=== INSTRUCTIONS FOR THE TASK ===
Please return only the lines from the one holding "Co'couture: 1 x 198.90 = 198.90 -> none" through the one holding "total: 15338.67 -> 15245.45", exactly as they appear in the records below, both ends included.

##### DATA FOR PROCESSING #####

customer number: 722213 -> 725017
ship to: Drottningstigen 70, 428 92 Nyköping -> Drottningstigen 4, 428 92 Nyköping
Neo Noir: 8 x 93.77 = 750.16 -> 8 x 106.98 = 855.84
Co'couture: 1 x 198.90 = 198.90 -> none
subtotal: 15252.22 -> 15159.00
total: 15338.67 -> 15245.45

#####
##### DATA FOR PROCESSING #####

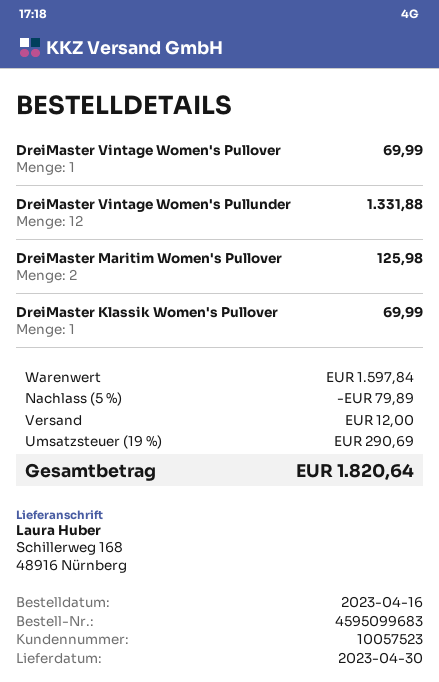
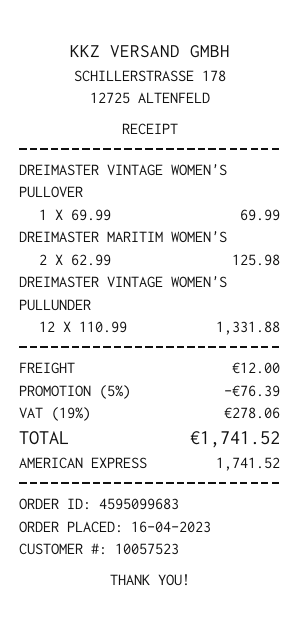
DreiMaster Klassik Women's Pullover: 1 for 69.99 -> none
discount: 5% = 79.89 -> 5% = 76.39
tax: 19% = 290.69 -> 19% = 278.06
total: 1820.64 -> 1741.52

#####

=== SOLUTION FOR THIS TASK ===
Co'couture: 1 x 198.90 = 198.90 -> none
subtotal: 15252.22 -> 15159.00
total: 15338.67 -> 15245.45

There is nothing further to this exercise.